Negative Binomial Modelling and Applications for Microbiome Count Data
Abstract
The human microbiome plays an important role in human health and disease. Identification of factors that affect the microbiome composition will eventually allow modulation of the microbiome for therapeutic purposes. The aim of this study is to find a suitable statistics distribution model for the set of microbial operational taxonomic units (OTUs), which are used to categorize bacteria based on sequence similarity, and to use these models to analyze the supra-gingival and sub-gingival plaque microbiome. We model the OTU data with a Negative Binomial (NB) distribution and fit the maximum-likelihood estimates for the NB model parameters.
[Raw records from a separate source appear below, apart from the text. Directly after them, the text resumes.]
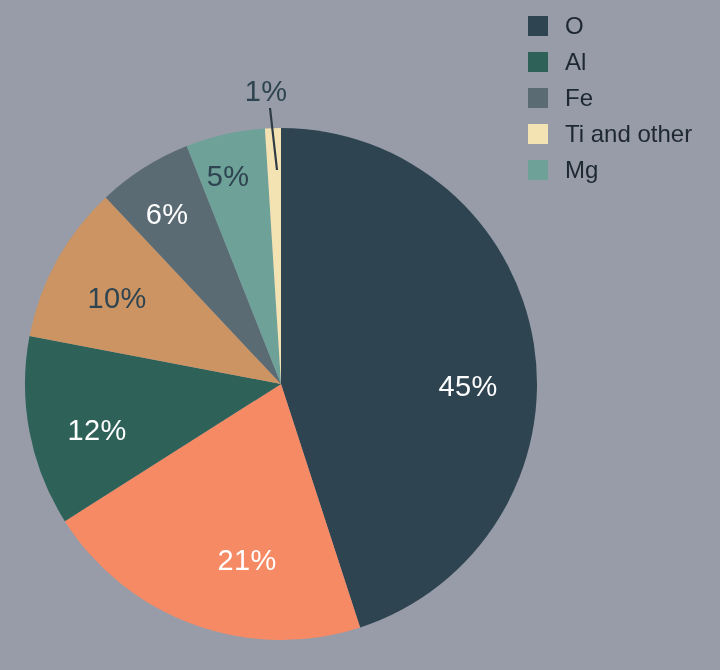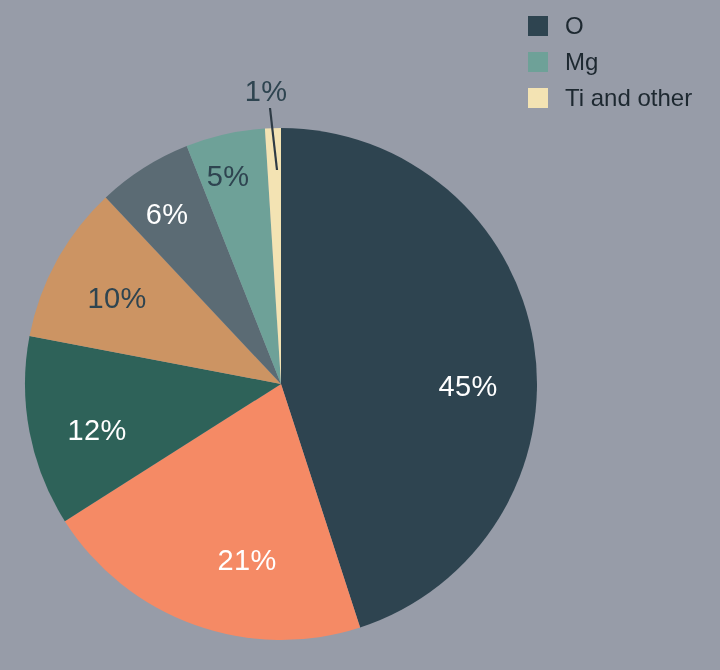--- a/index.html
+++ b/index.html
@@ -99,6 +99,10 @@
         <span class="legend-label">O</span>
       </div>
       <div class="legend-item">
+        <span class="legend-swatch" style="background: rgb(46, 98, 89);"></span>
+        <span class="legend-label">Al</span>
+      </div>
+      <div class="legend-item">
         <span class="legend-swatch" style="background: rgb(110, 161, 152);"></span>
         <span class="legend-label">Mg</span>
       </div>

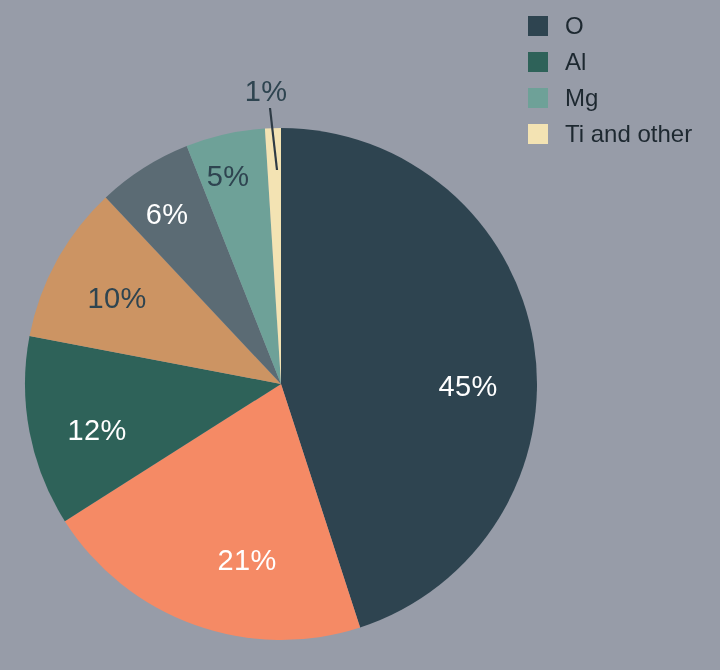--- a/index.html
+++ b/index.html
@@ -103,6 +103,10 @@
         <span class="legend-label">Al</span>
       </div>
       <div class="legend-item">
+        <span class="legend-swatch" style="background: rgb(91, 107, 116);"></span>
+        <span class="legend-label">Fe</span>
+      </div>
+      <div class="legend-item">
         <span class="legend-swatch" style="background: rgb(110, 161, 152);"></span>
         <span class="legend-label">Mg</span>
       </div>

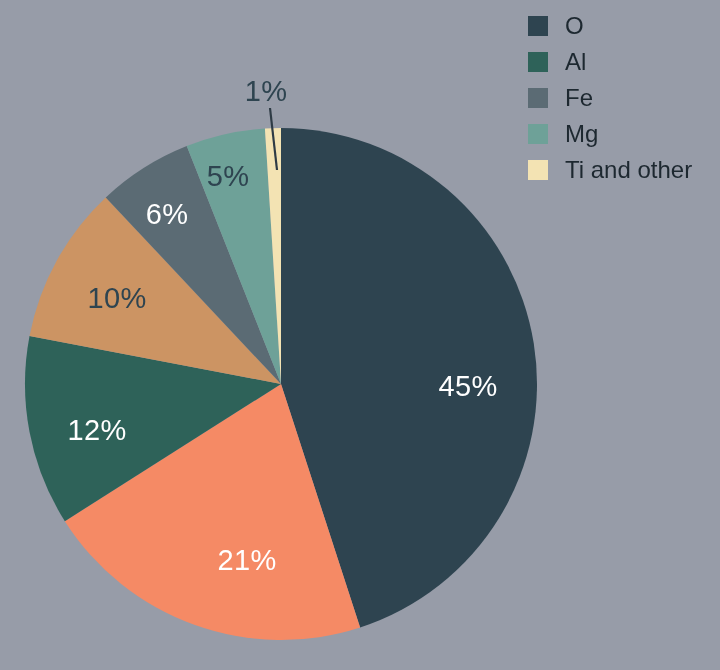--- a/index.html
+++ b/index.html
@@ -107,12 +107,12 @@
         <span class="legend-label">Fe</span>
       </div>
       <div class="legend-item">
+        <span class="legend-swatch" style="background: rgb(243, 227, 179);"></span>
+        <span class="legend-label">Ti and other</span>
+      </div>
+      <div class="legend-item">
         <span class="legend-swatch" style="background: rgb(110, 161, 152);"></span>
         <span class="legend-label">Mg</span>
-      </div>
-      <div class="legend-item">
-        <span class="legend-swatch" style="background: rgb(243, 227, 179);"></span>
-        <span class="legend-label">Ti and other</span>
       </div>
     </div>
 

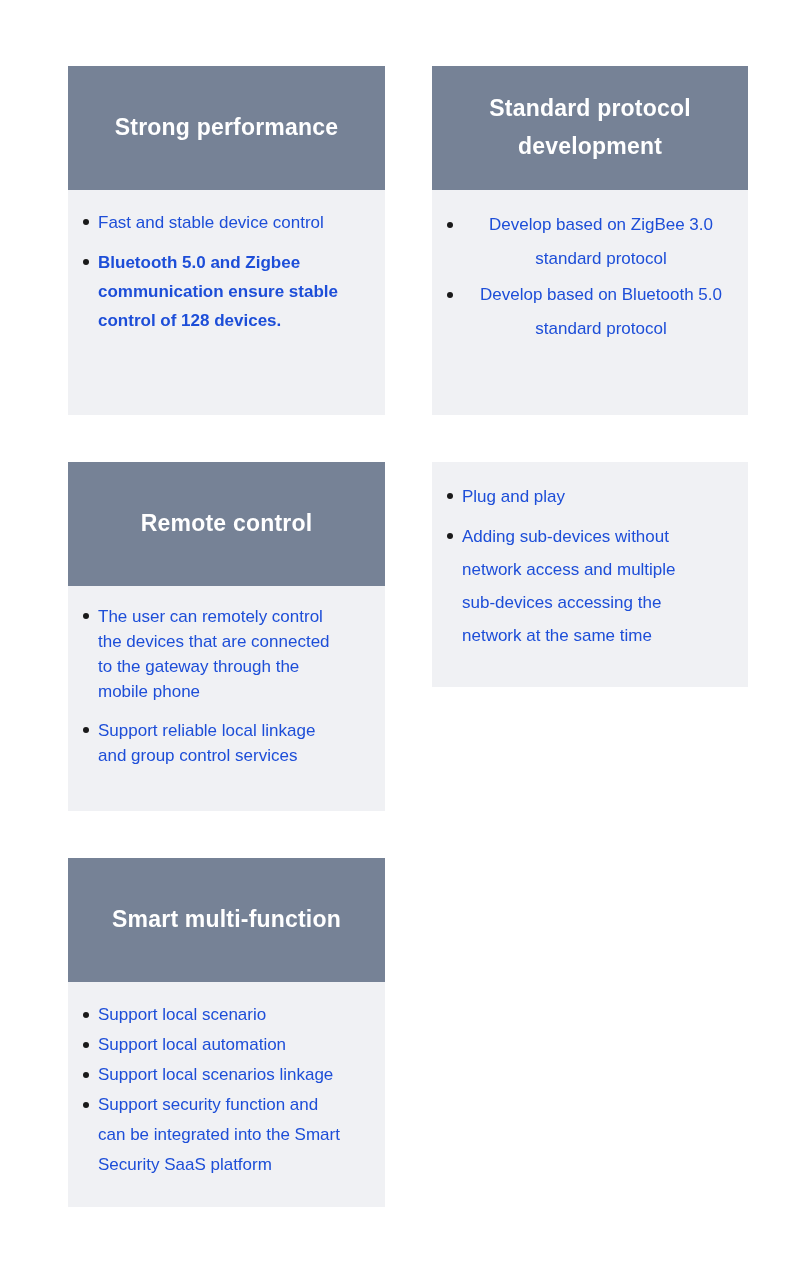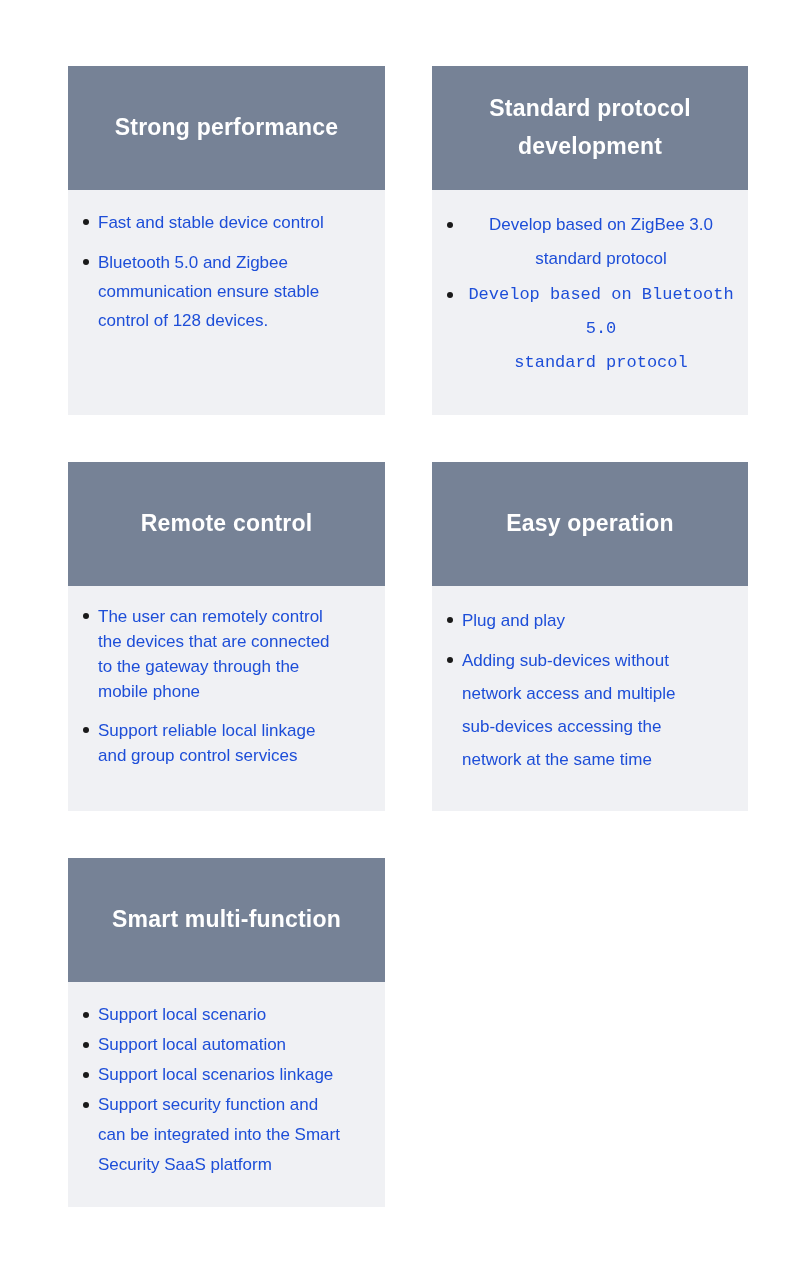--- a/index.html
+++ b/index.html
@@ -72,7 +72,7 @@
   .lh25 li { line-height: 25px; }  .lh25 li::before { top: 9px; }
   .lh33 li { line-height: 33px; }  .lh33 li::before { top: 13px; }
   .lh30 li { line-height: 30px; }  .lh30 li::before { top: 12px; }
-  .g11 li + li { margin-top: 11px; }
+  .g11 li + li { margin-top: 11px; font-weight: bold; }
   .g2  li + li { margin-top: 2px; font-family: Liberation Mono, monospace; }
   .g14 li + li { margin-top: 14px; }
   .g7  li + li { margin-top: 7px; }

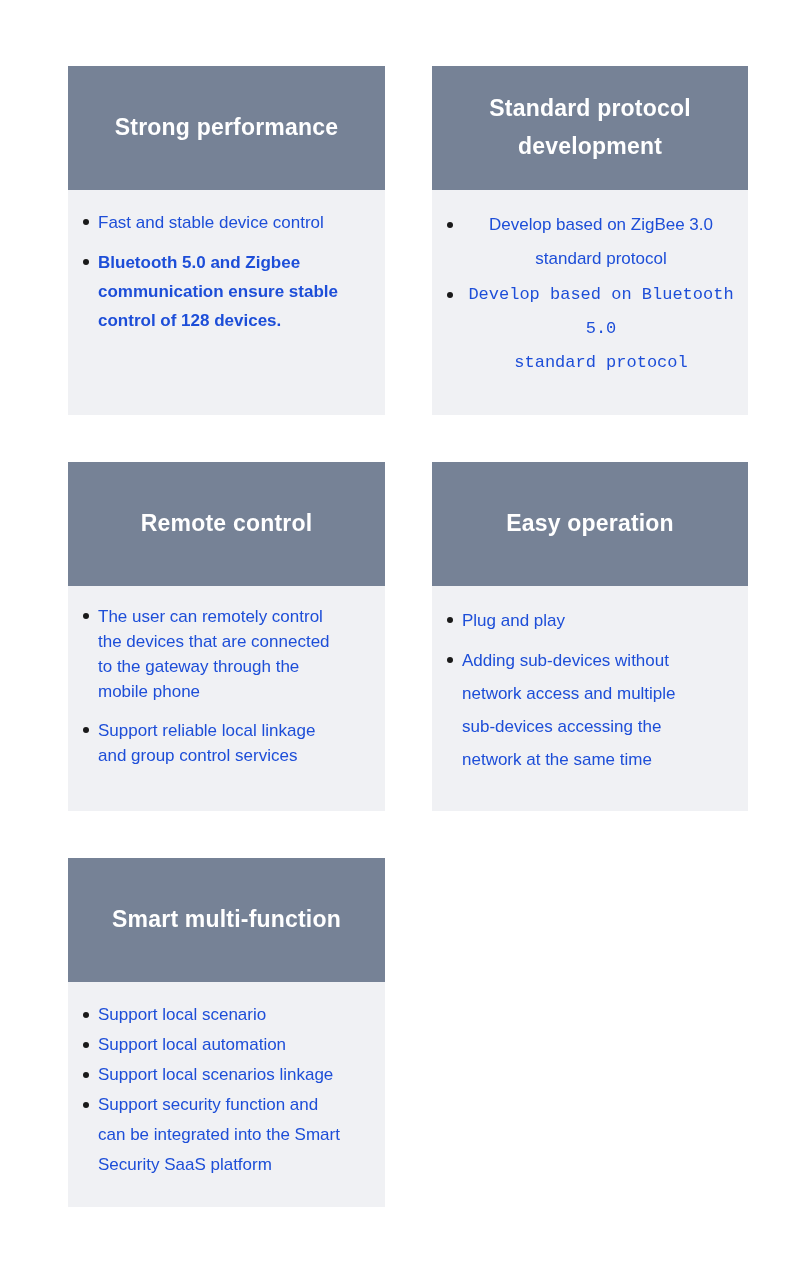--- a/index.html
+++ b/index.html
@@ -73,7 +73,7 @@
   .lh33 li { line-height: 33px; }  .lh33 li::before { top: 13px; }
   .lh30 li { line-height: 30px; }  .lh30 li::before { top: 12px; }
   .g11 li + li { margin-top: 11px; font-weight: bold; }
-  .g2  li + li { margin-top: 2px; font-family: Liberation Mono, monospace; }
+  .g2  li + li { margin-top: 2px; }
   .g14 li + li { margin-top: 14px; }
   .g7  li + li { margin-top: 7px; }
   .g4  li + li { }

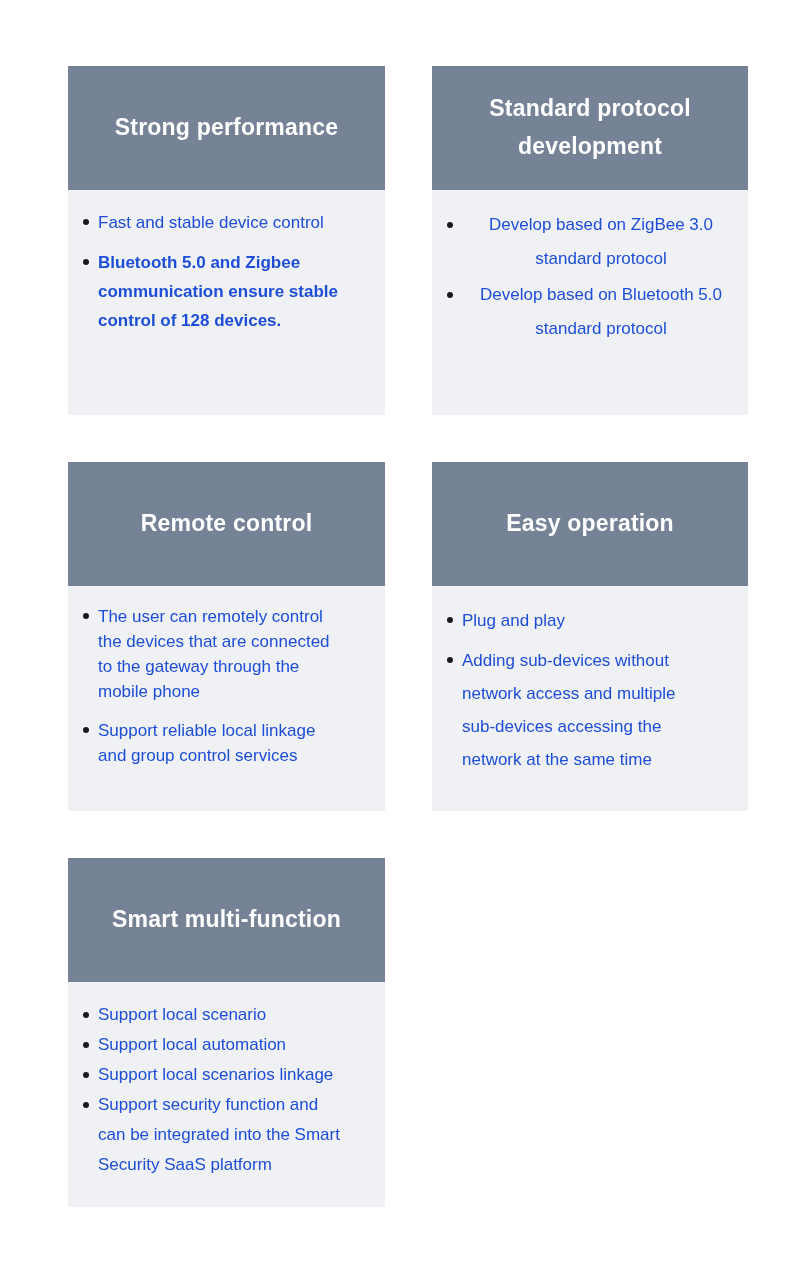--- a/index.html
+++ b/index.html
@@ -123,9 +123,6 @@
     </section>
 
     <section class="card">
-      <header class="card-header">
-        <h2 class="card-title">Easy operation</h2>
-      </header>
       <ul class="card-body lh33 g7">
         <li>Plug and play</li>
         <li>Adding sub-devices without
We then develop a gamma-prior distribution to model the underlying composition of each OTU. We use the mean of the calculated posterior distribution as an estimator of the underlying composition of each OTU, analyzing oral cavity microbiome communities based on the posterior means. Likelihood ratio tests identified NB models for some OTUs that differed significantly between sub-gingival plaques and supra-gingival plaques. We also developed a Naive Bayes Discriminant Analysis (NBDA) approach based on the calculated NB distributions, and performed LASSO regression on the simple proportions and the estimated underlying compositions. The NBDA and LASSO approaches identified OTUs that play a critical role in classification. By replacing simple proportions with distribution models, we explore the underlying composition of OTUs better without losing too much discriminant information.